Arthur Clarke Resurrected Via ChatGPT To Design Human Colonies On Mars
Clarke, screenwriter on the blockbuster film 2001: A Space Odyssey, has been given a new incarnation as ArthurGPT, an uncanny double who can sketch out captivating space scenarios and predict a spectrum of futures for explorers who lead the Earth's evolution into a spacefaring civilization.
Pete Worden, a leading American astrophysicist who headed the NASA Ames Research Center in California during its its halcyon days of out-of-the-box experimentation, says more than two decades after he first met with Arthur Clarke, he helped give the stargazing writer a new life, as an avatar co-created with the artificial intelligence colossus OpenAI.

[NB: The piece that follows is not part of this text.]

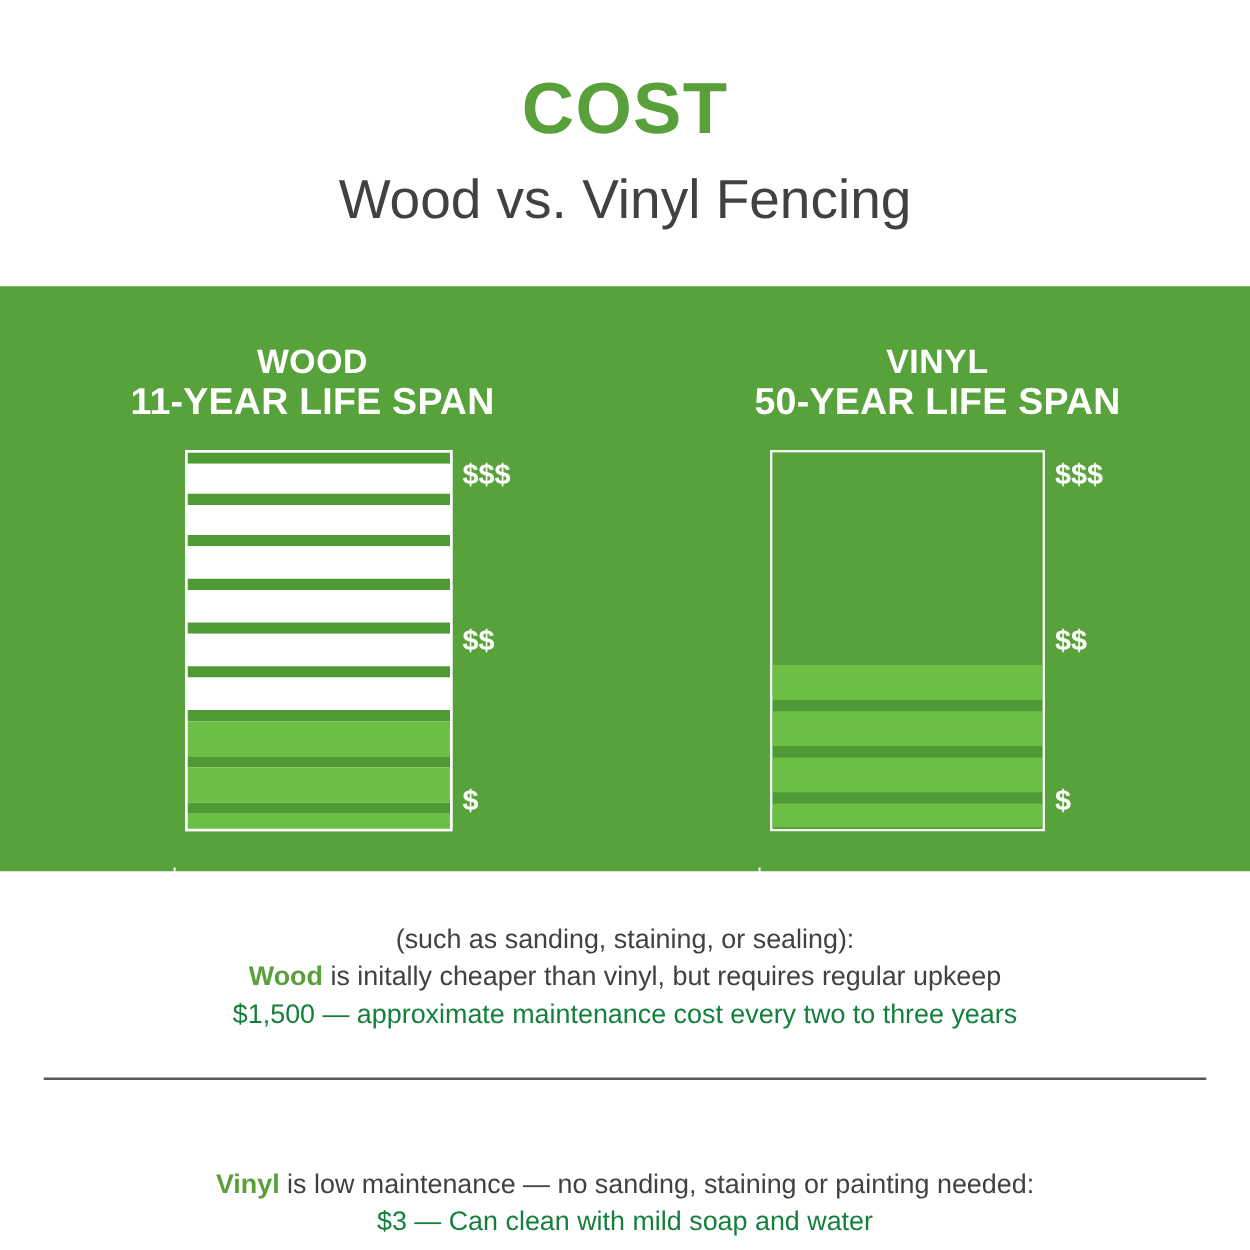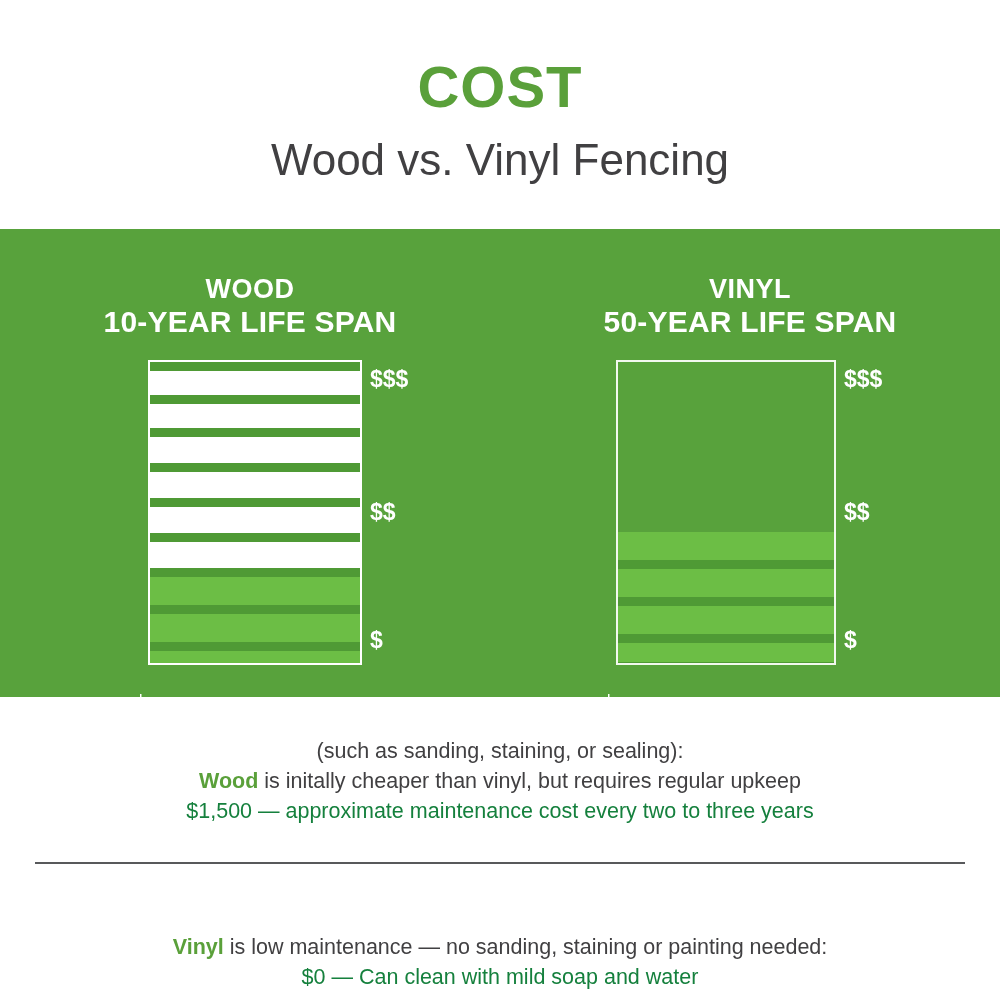"10-YEAR LIFE SPAN" span.line2 { text: 10-YEAR -> 11-YEAR }
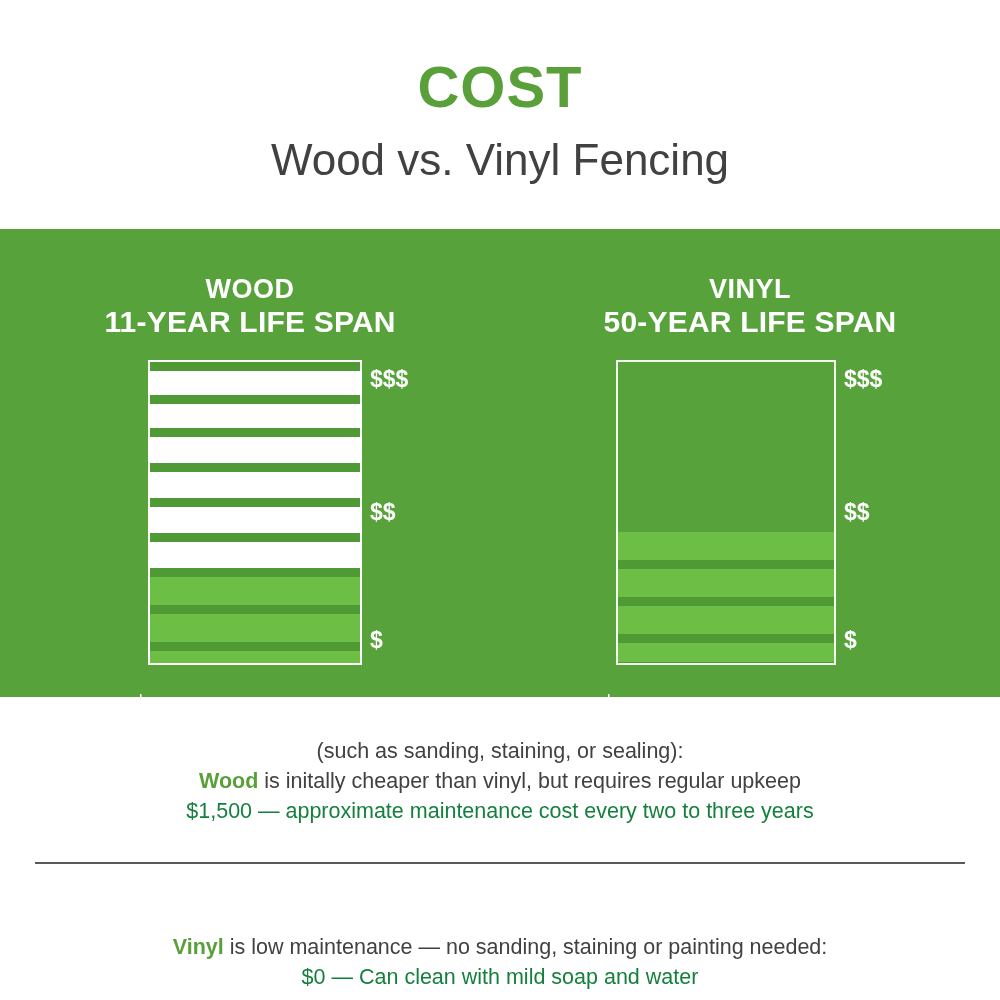"$0 — Can clean with" div.light-green-text { text: $0 -> $3 }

Worden says he held a long-lasting dialogue with Clarke on the prospects to restore the oceans and atmosphere of Mars, and to found a Martian-human civilization. When he chatted with ArthurGPT, earlier this year, on the new momentum toward speeding astronauts to Mars, he was stunned by the avatar's kindred persona as a visionary on interplanetary exploration.
He quickly realized Clark's digital doppelgänger would be the perfect collaborator for a new study he headed on transforming Mars from a frigid, almost airless orb into an oxygen-rich, hyper-tech haven for future waves of planet-hopping nomads.
When they published their joint paper, 'Engineering Microbial Symbiosis for Mars Habitability,' Worden tells me in an interview, editors at the prestigious Journal of the British Interplanetary Society listed ArthurGPT as a co-author.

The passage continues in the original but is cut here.